[Task material]
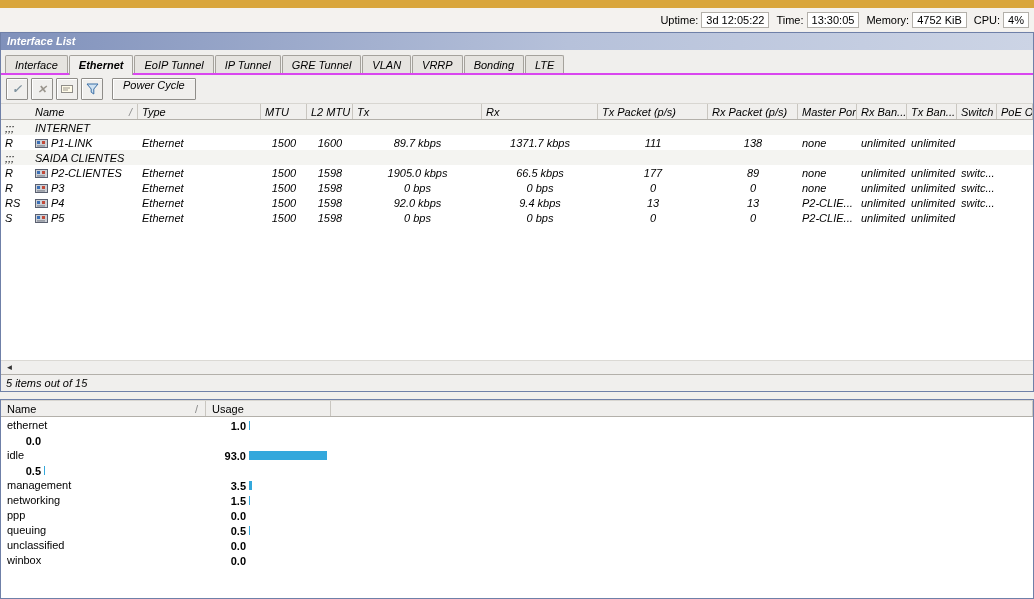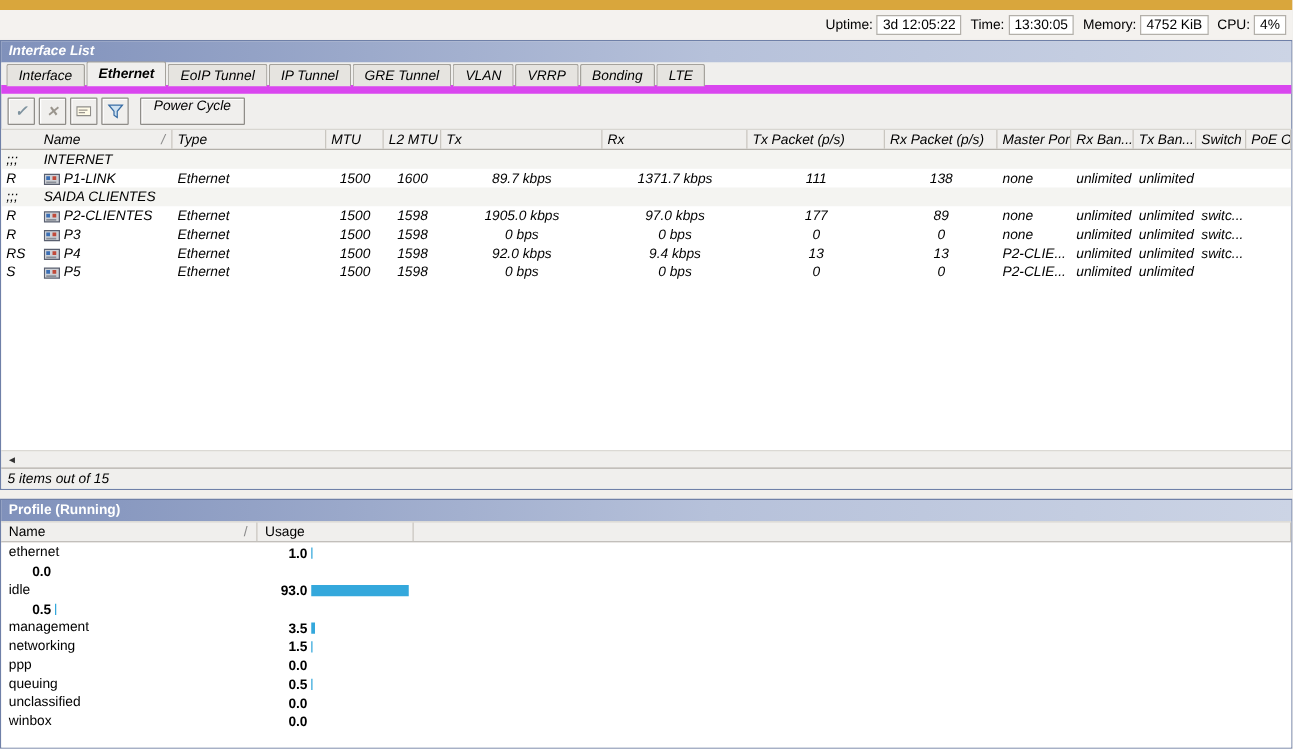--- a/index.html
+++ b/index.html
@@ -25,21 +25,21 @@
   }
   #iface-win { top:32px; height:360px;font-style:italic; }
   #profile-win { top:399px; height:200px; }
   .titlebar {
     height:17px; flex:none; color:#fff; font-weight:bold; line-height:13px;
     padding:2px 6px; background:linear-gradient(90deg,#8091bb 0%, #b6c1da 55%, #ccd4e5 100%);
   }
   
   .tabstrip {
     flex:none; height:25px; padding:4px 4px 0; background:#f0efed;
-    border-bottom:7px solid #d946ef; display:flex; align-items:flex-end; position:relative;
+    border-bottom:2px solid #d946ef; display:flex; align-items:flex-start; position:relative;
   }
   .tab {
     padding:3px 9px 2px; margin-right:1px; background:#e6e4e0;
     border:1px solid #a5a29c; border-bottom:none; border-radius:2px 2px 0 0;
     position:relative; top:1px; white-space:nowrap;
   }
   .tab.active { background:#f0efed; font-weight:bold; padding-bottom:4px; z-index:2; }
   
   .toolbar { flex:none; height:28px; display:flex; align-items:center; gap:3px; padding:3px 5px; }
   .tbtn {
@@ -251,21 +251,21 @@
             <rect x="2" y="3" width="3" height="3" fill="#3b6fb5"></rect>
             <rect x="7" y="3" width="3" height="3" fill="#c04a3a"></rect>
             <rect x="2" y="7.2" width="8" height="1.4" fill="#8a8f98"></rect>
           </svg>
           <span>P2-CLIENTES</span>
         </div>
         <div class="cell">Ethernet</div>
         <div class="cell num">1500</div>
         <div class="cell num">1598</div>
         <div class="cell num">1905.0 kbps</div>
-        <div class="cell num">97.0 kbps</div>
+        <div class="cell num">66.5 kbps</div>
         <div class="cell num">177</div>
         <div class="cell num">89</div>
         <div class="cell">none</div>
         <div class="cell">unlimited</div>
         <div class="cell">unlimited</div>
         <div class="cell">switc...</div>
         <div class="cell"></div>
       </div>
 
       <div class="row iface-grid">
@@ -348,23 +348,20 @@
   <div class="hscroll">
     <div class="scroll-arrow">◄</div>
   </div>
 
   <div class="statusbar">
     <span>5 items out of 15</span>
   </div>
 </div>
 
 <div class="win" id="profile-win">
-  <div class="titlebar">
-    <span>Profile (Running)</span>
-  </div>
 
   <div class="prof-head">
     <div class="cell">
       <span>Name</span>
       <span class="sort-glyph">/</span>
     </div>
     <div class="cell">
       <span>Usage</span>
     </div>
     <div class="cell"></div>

[To do]
Identify all lines in the records above with the word "background".

[Exercise result]
     padding:2px 6px; background:linear-gradient(90deg,#8091bb 0%, #b6c1da 55%, #ccd4e5 100%);
     flex:none; height:25px; padding:4px 4px 0; background:#f0efed;
     padding:3px 9px 2px; margin-right:1px; background:#e6e4e0;
   .tab.active { background:#f0efed; font-weight:bold; padding-bottom:4px; z-index:2; }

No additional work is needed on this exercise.